If prussic on 2 ropes is NG, ...?

Jack


----------



## Tree Machine (Nov 3, 2004)




----------



## Tree Machine (Nov 3, 2004)

*today's setup*

This is only the second biner I've found that will fit through the holes in the biner body. It's called _Freino_, by Petzl. Works well for this function, but the holes through the ascender do need to be filed so the unique shape of the biner may pass through. 

Nick, I need an assortment of tress cords, a Tenex, shorty, an 18" (46 cm) 8 mm tecnora eye-eye tress, short Tenex 8 mm loop and a 10mm loopie. The guys want pictures, we'll take your spliceware to Hollywood.


----------



## Tree Machine (Nov 3, 2004)

Side view.


----------



## glens (Nov 3, 2004)

The photos don't go high enough to show what "backed up" means.


----------



## Tree Machine (Nov 3, 2004)

Three wrap Prussik.


----------



## glens (Nov 3, 2004)

So grab a little slack with a footlock, flip up one of the cams, then let your weight back onto the ascenders.

What happens?&nbsp; Carefully tend the friction hitch and see if it holds any at all with relative movement between the ropes.&nbsp; (Hint:&nbsp; it didn't for me last night, but I only used the hitch I usually use on both ropes climbing without the mechanicals)

Glen


----------



## Tree Machine (Nov 3, 2004)

Certain 3 things must be assumed. 1, your hitch is done and dressed properly, 2. ascender operates normally, functions well and proper. 3. The rope will not possibly leave the ascender shell. This is because the caribiner atop the ascender will disaallow the possibility of the rope leaving the shell.

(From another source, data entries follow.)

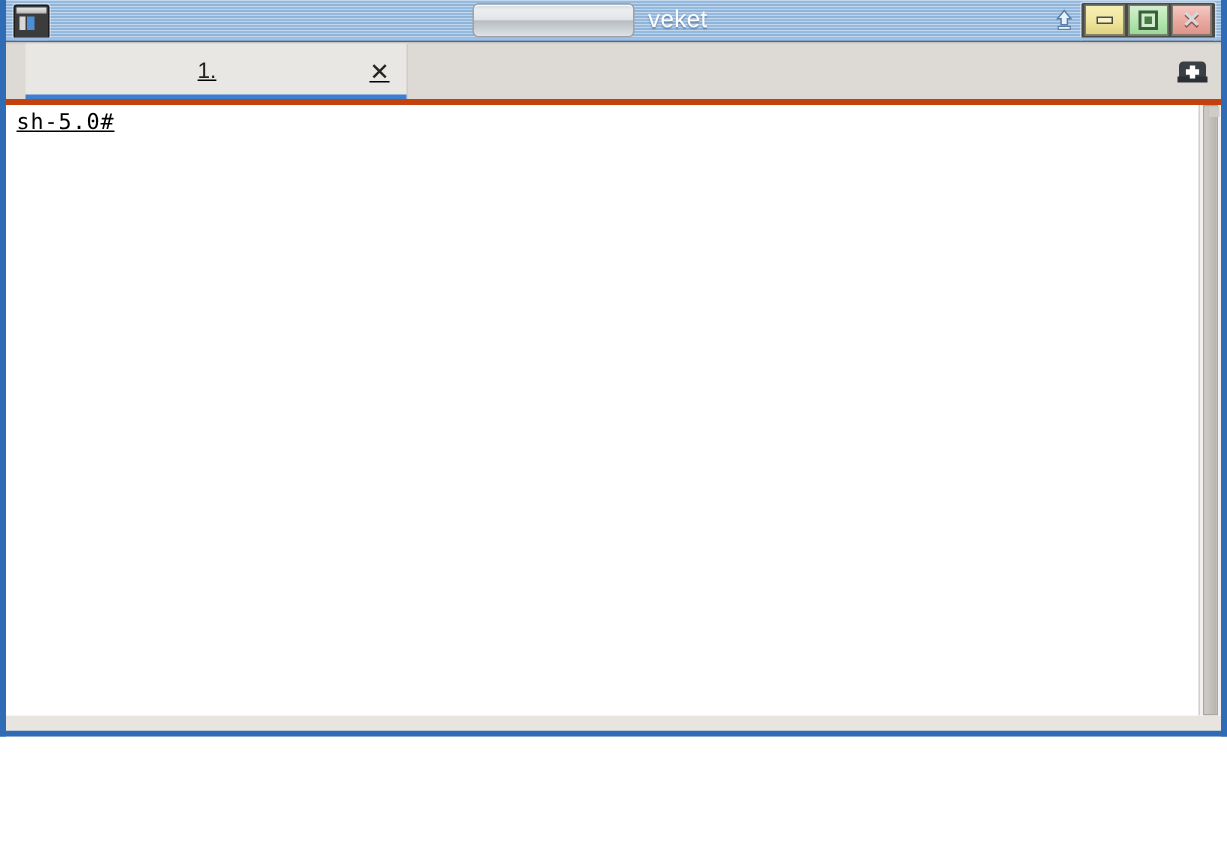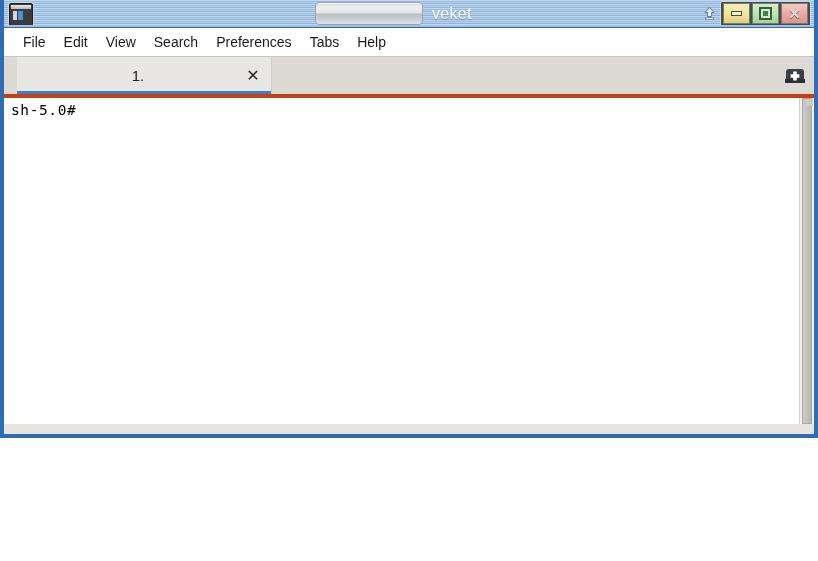--- a/index.html
+++ b/index.html
@@ -20,13 +20,14 @@
     left: 0;
     top: 0;
     width: 818px;
-    height: 438px;
+    height: 491px;
     box-sizing: border-box;
     border: 4px solid #2f6cb5;
     border-top-width: 0;
     background: #e8e4e0;
     display: flex;
     flex-direction: column;
+    text-decoration: underline;
   }
 
   

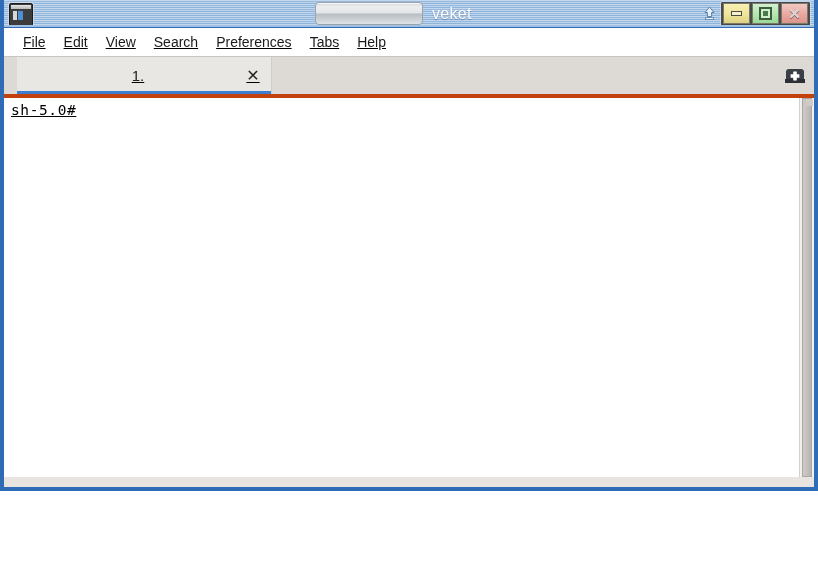--- a/index.html
+++ b/index.html
@@ -348,15 +348,6 @@
     </div>
   </div>
 
-  <div class="menubar">
-    <div class="menu-item">File</div>
-    <div class="menu-item">Edit</div>
-    <div class="menu-item">View</div>
-    <div class="menu-item">Search</div>
-    <div class="menu-item">Preferences</div>
-    <div class="menu-item">Tabs</div>
-    <div class="menu-item">Help</div>
-  </div>
 
   <div class="tabbar">
     <div class="tab active">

Glen describes a scene where a likely possible failure setting, that would just not happen in a real incident. Failure is probably not going to be a nice, soft slow, gentle process. It would very likely be sudden and would affect the way the hitch behaves. The way Glen suggests is a way that you can deliberately cause, and show, that a hitch won't grab if you feather it down the line.

Let's be doing the testing under real life conditions.

I see two ways in which an ascender can fail.

Whamming it into a limb while ascending up and past it (see pic). There is proper technique for going past a limb and I'll share what I know.

I actually can't think of how else the Kong Dual ascender could fail. The rope is backed up with the encasing caribiner, and DOUBLY backed up with a correctly dressed hitch above it. This is a real tight system. 

I'll step up. Let's together figure out a standard. Let's be our own R and D lab. So far it's me and Nick from Wisconsin, on a mission to develop the most absolute, bombproof dual ascender backup system. A system boiled down to the least common denominator, simple, absolutely effective. Who else wants in on this experiment? Kruger? 

This is what tree guys do for fun, eh?


----------



## NickfromWI (Nov 3, 2004)

TM- I could see a bit of brush/leaves getting caught in the teeth and jamming the cams open. That's a real danger.

How else could these cams fail?

love
nick


----------



## Tree Machine (Nov 3, 2004)

Cool Beans, Mister.

Here in this pic I removed the ascender and used _only the backup_. This day it was a VT I was having 100% absolute control over the friction. That companionship with world class gear is very liberating and allows you to have a little fun while you get done what you gotta get done.



Whoops, I just realized this pic is SRT, and wer're talking DdRT.


----------



## Tree Machine (Nov 3, 2004)

*keep asking QUESTIONS*

Cam failure due to leaves, brush twigs. under our assumptions, ascenders are working properly, A OK, which means then that there are no leaves sticks and twigs in it to begin with. Fair enough? That means the leaves sticks and twigs which are causing the cam to fail are from the actions of you ramming the ascenders through twiggy leafy zones?

Common sense moment here. This is one of the best things about ascenders is you're able to inch and move the set up the rope with exactness and absolute control. Do not be a gorilla. Please watch what you're doing. 

Can you just assume some sense when going through thick stuff. This type of failure has never once happened to me personally, or come close to happening ever. Not to say that it can't, but leaves twigs, squirrel hair etc are easily avoidable.


----------



## Tom Dunlap (Nov 3, 2004)

If you're making the step to try and backup the Kong ascender why not just bag the doulbed rope and go single? SRT is MUCH easier to back up. I'm continually amazed that arbos still hold onto DdRT when the rest of the world works on single. At least consider going to single for ascent.

Tom


----------



## Chucky (Nov 3, 2004)

I'm starting to think Tom is right, and to ditch the idea of using Kong's double ascender on DdRT and just go SRT, at least to get the TIP set up and then work down the tree DdRT. I don't yet see a way to back up the system that is both safe and efficient. Not that I've given up yet, as I've seen the kind of creative and inventive ideas folks at this site have conjured up. 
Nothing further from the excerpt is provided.